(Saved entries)
######

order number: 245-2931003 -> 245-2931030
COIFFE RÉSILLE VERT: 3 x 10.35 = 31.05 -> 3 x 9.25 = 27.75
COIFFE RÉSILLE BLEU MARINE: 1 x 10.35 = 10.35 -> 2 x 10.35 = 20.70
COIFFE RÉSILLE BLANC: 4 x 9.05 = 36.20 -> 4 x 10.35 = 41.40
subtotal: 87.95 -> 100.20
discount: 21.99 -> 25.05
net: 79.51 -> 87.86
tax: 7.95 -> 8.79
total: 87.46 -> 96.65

######

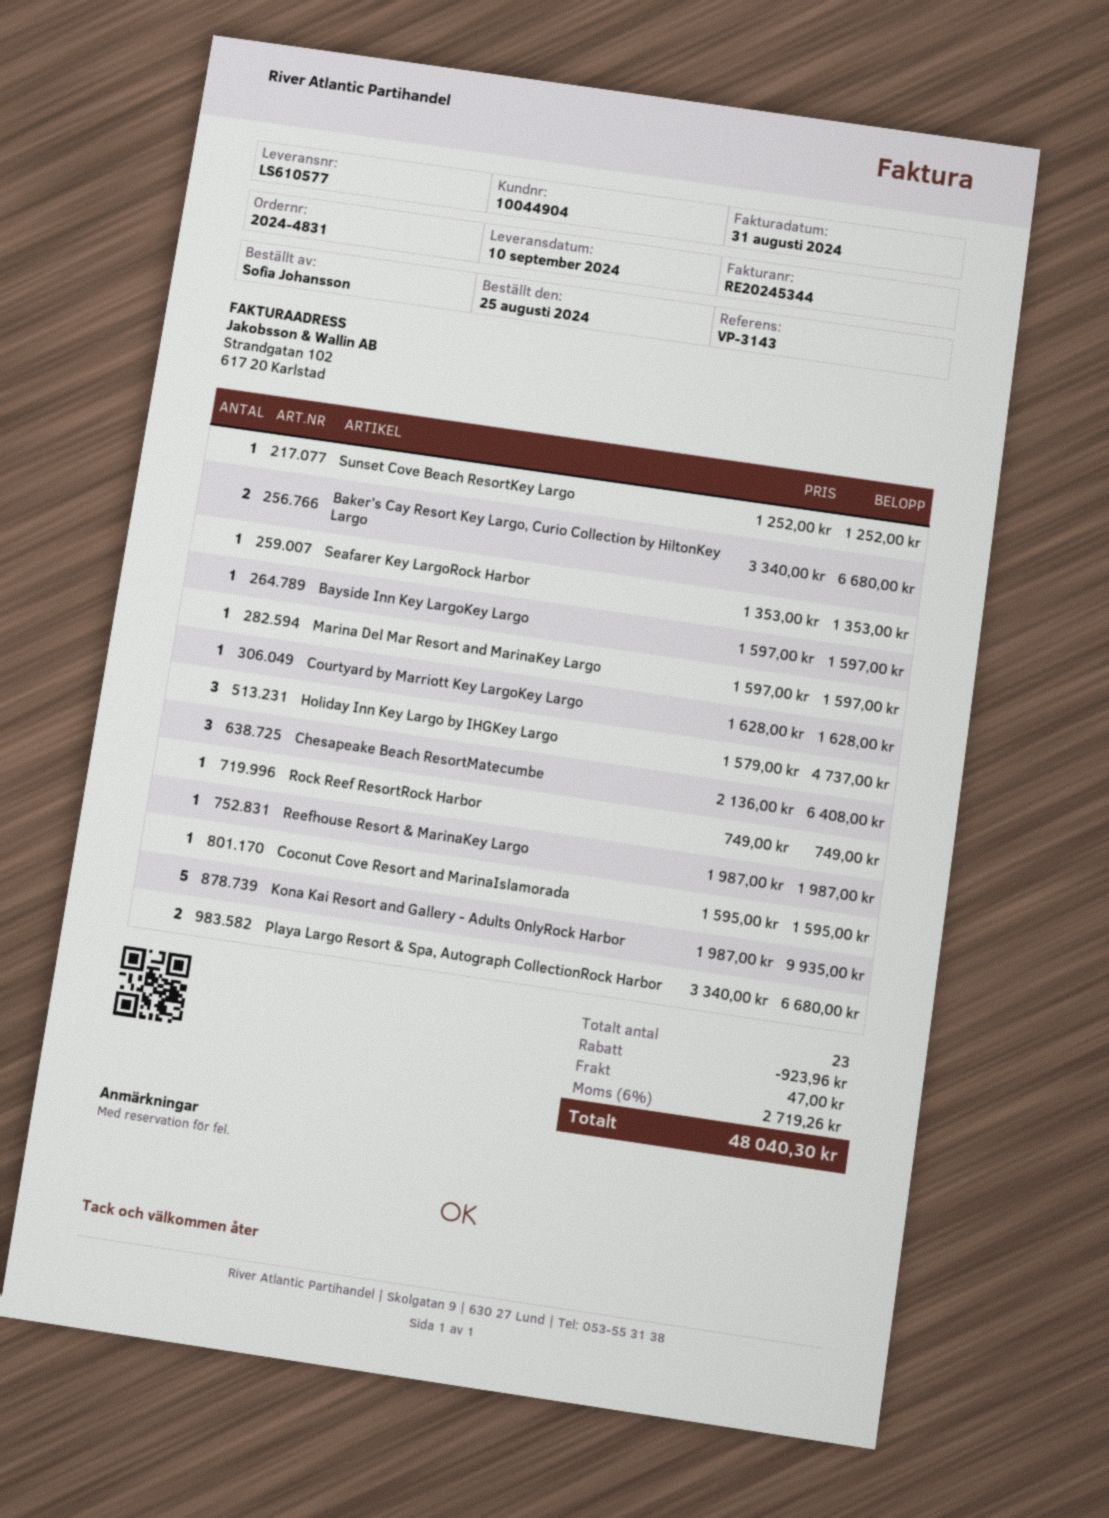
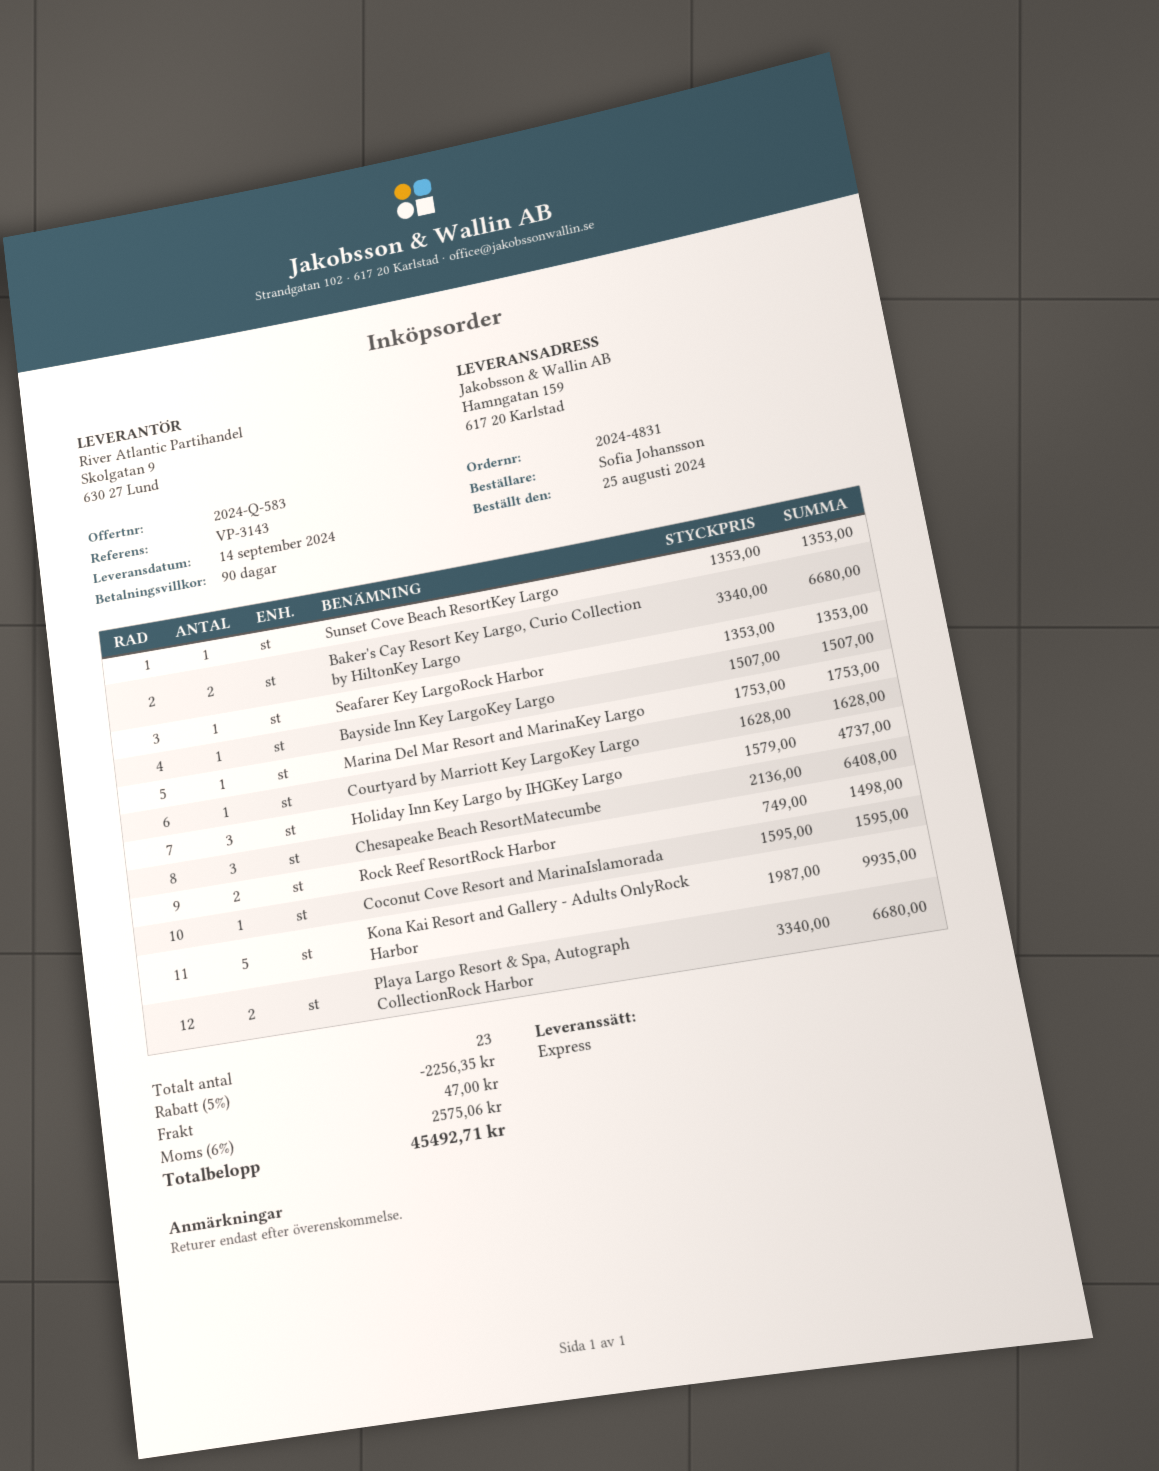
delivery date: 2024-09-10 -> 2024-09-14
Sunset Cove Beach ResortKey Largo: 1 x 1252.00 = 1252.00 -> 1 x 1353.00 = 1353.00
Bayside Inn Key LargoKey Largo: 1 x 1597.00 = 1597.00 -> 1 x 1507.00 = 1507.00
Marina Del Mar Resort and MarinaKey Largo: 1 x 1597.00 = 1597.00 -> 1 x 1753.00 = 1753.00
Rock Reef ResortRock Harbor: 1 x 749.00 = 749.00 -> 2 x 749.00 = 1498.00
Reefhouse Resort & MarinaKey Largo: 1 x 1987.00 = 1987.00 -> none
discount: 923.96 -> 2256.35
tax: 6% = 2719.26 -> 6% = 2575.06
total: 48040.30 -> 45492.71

######

# [WORK INSTRUCTION]
The task calls for all lines in the entries that hold "Largo".

# [RESULT OF THE TASK]
Sunset Cove Beach ResortKey Largo: 1 x 1252.00 = 1252.00 -> 1 x 1353.00 = 1353.00
Bayside Inn Key LargoKey Largo: 1 x 1597.00 = 1597.00 -> 1 x 1507.00 = 1507.00
Marina Del Mar Resort and MarinaKey Largo: 1 x 1597.00 = 1597.00 -> 1 x 1753.00 = 1753.00
Reefhouse Resort & MarinaKey Largo: 1 x 1987.00 = 1987.00 -> none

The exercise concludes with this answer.